Analysis of heparin and 6DS-heparin. Samples of heparin and 6DS-heparin were analyzed by ¹³C-NMR (a and b) and nitrous acid degradation to disaccharides (c and d) (see Methods). (a and b) The positions of peaks 1 and 2 correspond to C6 of 6-O-sulfated and unsubstituted glucosamine units, respectively. (c and d) Disaccharides generated by nitrous acid deamination of heparin and 6DS-heparin, respectively. 1, aMan_R (anhydromannitol), GlcA-aMan_R, and IdoA-aMan_R; 2, IdoA-(2OSO₃)-aMan_R; 3, GlcA(2OSO₃)-aMan_R and GlcA-aMan_R(6OSO₃); 4, IdoA-aMan_R(6OSO₃); 5, GlcA-aMan_R(3OSO₃)(6OSO₃); 6, IdoA(2OSO₃)-aMan_R(6OSO₃); 7, GlcA(2OSO₃)-aMan_R(6OSO₃).

Figure 6

Inhibition of thioglycollate-induced peritoneal inflammation. (a) Heparin and the various analogs at 0.5 (gray bars) or 1.25 mg per mouse (black bars) were injected intravenously 5 minutes after thioglycollate was injected intraperitoneally. The number of Gr-1–positive granulocytes in the peritoneal cavity was quantitated after 3 hours (see Methods). *Significant difference in neutrophil counts in the control mice that received standard heparin versus those injected with the indicated heparin derivatives. (b) Wild-type C57BL/6 and selectin-deficient mice were injected with heparin (0.5 mg) and thioglycollate. *Significant difference in neutrophil counts in mice treated with heparin (black bars) versus control mice that received only saline (gray bars).

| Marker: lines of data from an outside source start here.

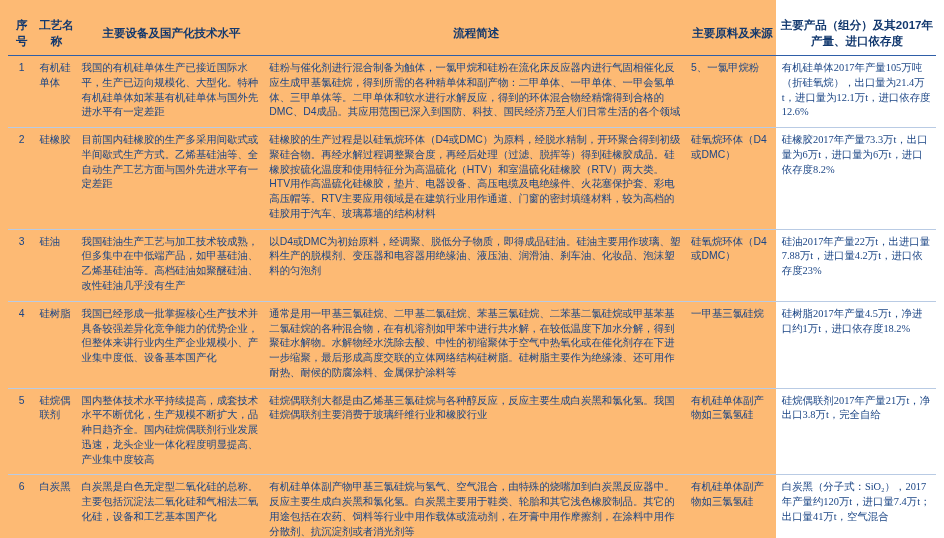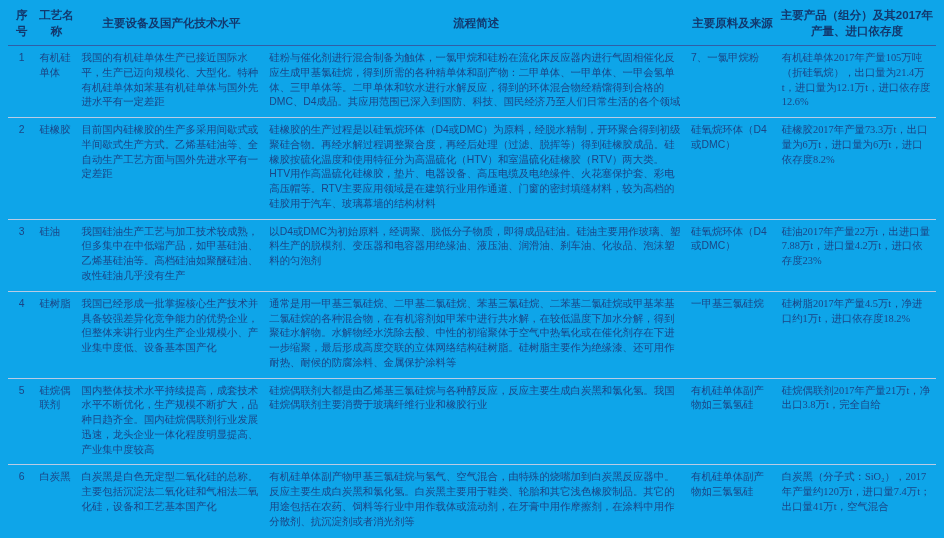--- a/index.html
+++ b/index.html
@@ -4,24 +4,24 @@
 <style>
   html,body{margin:0;padding:0;}
   body{
     width:944px;height:538px;
     background:#ffffff;
     font-family:"Liberation Sans","DejaVu Sans",sans-serif;
     color:#1a3a6b;
     overflow:hidden;
   }
   .sheet{
-    width:944px;height:538px;
+    width:776px;height:538px;
     box-sizing:border-box;
-    padding:4px 8px 4px 8px;
-    background:#0ea5e9;
+    padding:14px 8px 4px 8px;
+    background:#fdba74;
   }
   table.tbl{
     width:928px;
     border-collapse:collapse;
     table-layout:fixed;
   }
   table.tbl thead th{
     font-size:11.5px;
     font-weight:bold;
     color:#12386e;
@@ -85,21 +85,21 @@
         <th><span>主要原料及来源</span></th>
         <th><span>主要产品（组分）及其2017年产量、进口依存度</span></th>
       </tr>
     </thead>
     <tbody>
       <tr>
         <td class="c-idx">1</td>
         <td class="c-name name-cell">有机硅单体</td>
         <td class="c-equip">我国的有机硅单体生产已接近国际水平，生产已迈向规模化、大型化。特种有机硅单体如苯基有机硅单体与国外先进水平有一定差距</td>
         <td class="c-flow">硅粉与催化剂进行混合制备为触体，一氯甲烷和硅粉在流化床反应器内进行气固相催化反应生成甲基氯硅烷，得到所需的各种精单体和副产物：二甲单体、一甲单体、一甲会氢单体、三甲单体等。二甲单体和软水进行水解反应，得到的环体混合物经精馏得到合格的DMC、D4成品。其应用范围已深入到国防、科技、国民经济乃至人们日常生活的各个领域</td>
-        <td class="c-raw">7、一氯甲烷粉</td>
+        <td class="c-raw">5、一氯甲烷粉</td>
         <td class="c-prod">有机硅单体2017年产量105万吨（折硅氧烷），出口量为21.4万t，进口量为12.1万t，进口依存度12.6%</td>
       </tr>
       <tr>
         <td class="c-idx">2</td>
         <td class="c-name name-cell">硅橡胶</td>
         <td class="c-equip">目前国内硅橡胶的生产多采用间歇式或半间歇式生产方式。乙烯基硅油等、全自动生产工艺方面与国外先进水平有一定差距</td>
         <td class="c-flow">硅橡胶的生产过程是以硅氧烷环体（D4或DMC）为原料，经脱水精制，开环聚合得到初级聚硅合物。再经水解过程调整聚合度，再经后处理（过滤、脱挥等）得到硅橡胶成品。硅橡胶按硫化温度和使用特征分为高温硫化（HTV）和室温硫化硅橡胶（RTV）两大类。HTV用作高温硫化硅橡胶，垫片、电器设备、高压电缆及电绝缘件、火花塞保护套、彩电高压帽等。RTV主要应用领域是在建筑行业用作通道、门窗的密封填缝材料，较为高档的硅胶用于汽车、玻璃幕墙的结构材料</td>
         <td class="c-raw">硅氧烷环体（D4或DMC）</td>
         <td class="c-prod">硅橡胶2017年产量73.3万t，出口量为6万t，进口量为6万t，进口依存度8.2%</td>
       </tr>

Each bar represents the average value ± SD; n = 5–10.

Figure 7

Inhibition of oxazolone-induced ear swelling in sensitized mice. Mice were sensitized to oxazolone and rechallenged by topical treatment of one ear (see Methods). Swelling was measured by ear thickness, and the value obtained from the vehicle-treated control ear was subtracted from those obtained from oxazolone-treated mice. (a) Animals received a single intravenous injection of heparin (1 mg), heparin derivative (1 mg), or saline within 30 minutes after antigen challenge. *Significant difference in ear swelling in the control mice injected with saline (gray bar) versus those that were injected with the heparin derivatives (black bars). (b) Sensitized wild-type and selectin-deficient mice were injected with heparin (1 mg) and rechallenged with antigen as in a. Each bar represents the average value ± SD; n = 5–8. *Significant difference in ear swelling in mice treated with heparin (black bars) versus control mice that received only saline (gray bars).